WTO tries to grapple with existing caseload before critical date next week
Appeal body will lack a quorum to hear disputes, with U.S. blocking appointments past 2 years
The World Trade Organization (WTO) battled on Tuesday over whether to bring its Appellate Body to an abrupt halt or allow its adjudicators to settle a handful of pending cases, according to trade officials present at a meeting on the subject.
The Trump administration has for more than two years been blocking appointments to the top body that rules on trade disputes, which means that after Dec. 10 it will lack a quorum to function.
The mandates of two of the three Appellate Body's members end on Dec. 10.
David Walker, New Zealand's ambassador who chairs the Dispute Settlement Body (DSB), proposed to WTO members that the Appellate Body should be allowed to conclude three cases that have already had hearings, trade officials said. A further 10 pending appeals are to be left in limbo.
However, even that limited case load drew an objection from U.S. ambassador Dennis Shea at the meeting, the officials said.
"We have heard today statements actively encouraging the Appellate Body to continue to break the rules set out in the DSU [Dispute Settlement Understanding]. We strongly disagree with this approach and do not consider it to be constructive," Shea said in a speech, the text of which was seen by Reuters.
"It appears there will be no consensus between members on how to proceed on the Appellate Body by December 10," he said, voicing disappointment.
The European Union (EU) told the talks that the impasse was undermining the dispute settlement system. China's delegation said the "illegal blockade" by Washington had resulted in an unprecedented number of pending appeals, trade officials said.

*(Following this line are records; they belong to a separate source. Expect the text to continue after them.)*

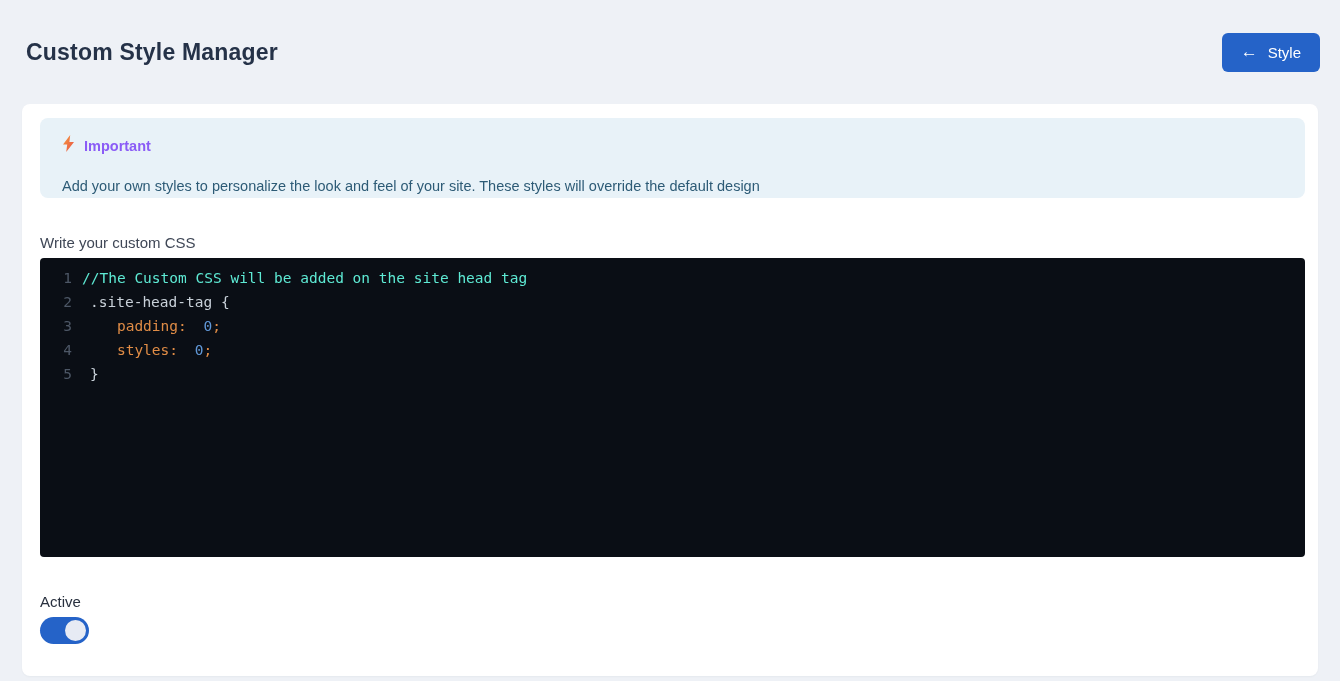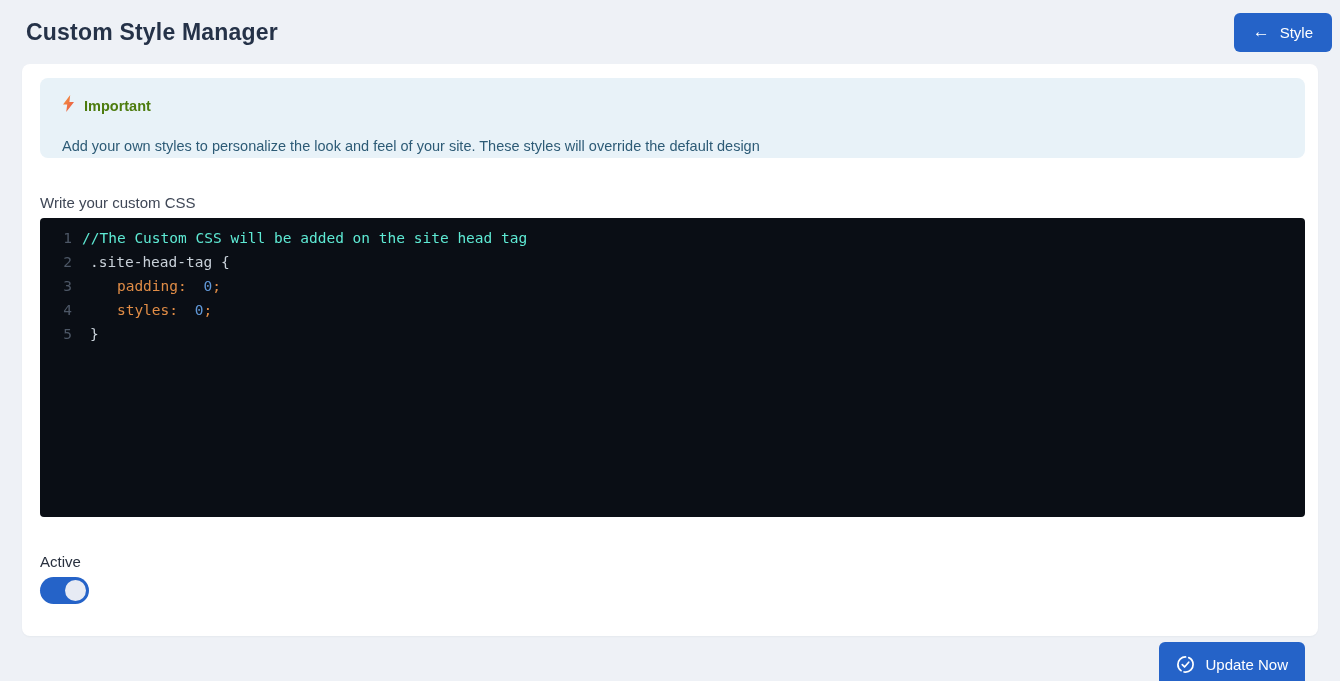--- a/index.html
+++ b/index.html
@@ -12,11 +12,11 @@
 
   
   .page-header {
-    height: 64px;
+    height: 104px;
     display: flex;
     align-items: center;
     justify-content: space-between;
-    padding: 0 8px 0 26px;
+    padding: 0 20px 0 26px;
   }
   .page-title {
     font-size: 23px;

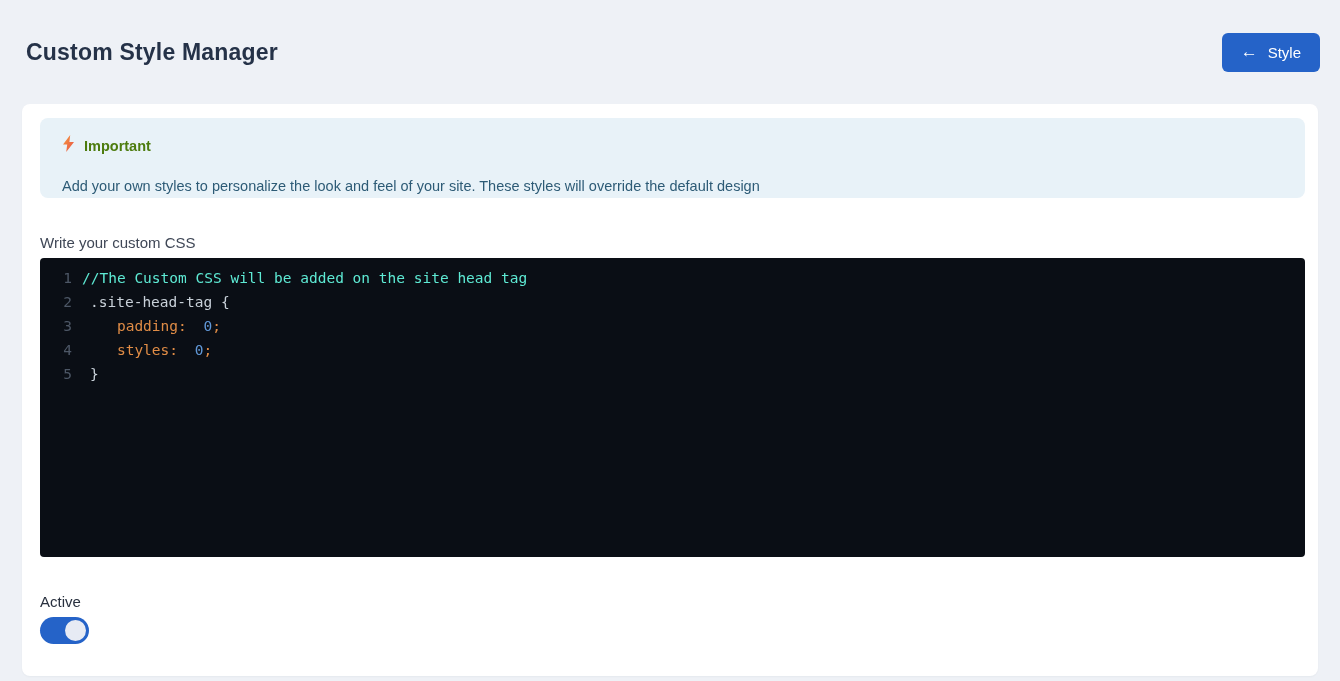--- a/index.html
+++ b/index.html
@@ -64,7 +64,7 @@
   .notice-title {
     font-size: 14.5px;
     font-weight: 700;
-    color: #4d7c0f;
+    color: #8b5cf6;
   }
   .notice-body {
     margin-top: 22px;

The three appeals for which hearings have been completed are a combined case on Australia's plain packaging for tobacco products, one on Russian measures to limit imports of railway equipment filed by Ukraine, and another concerning U.S. anti-subsidy duties on paper from Canada.
The proposal would mean that no appeal could be heard in a WTO panel decision on Monday on subsidies for EU planemaker Airbus.
Two appeals brought by the United States will also not be settled.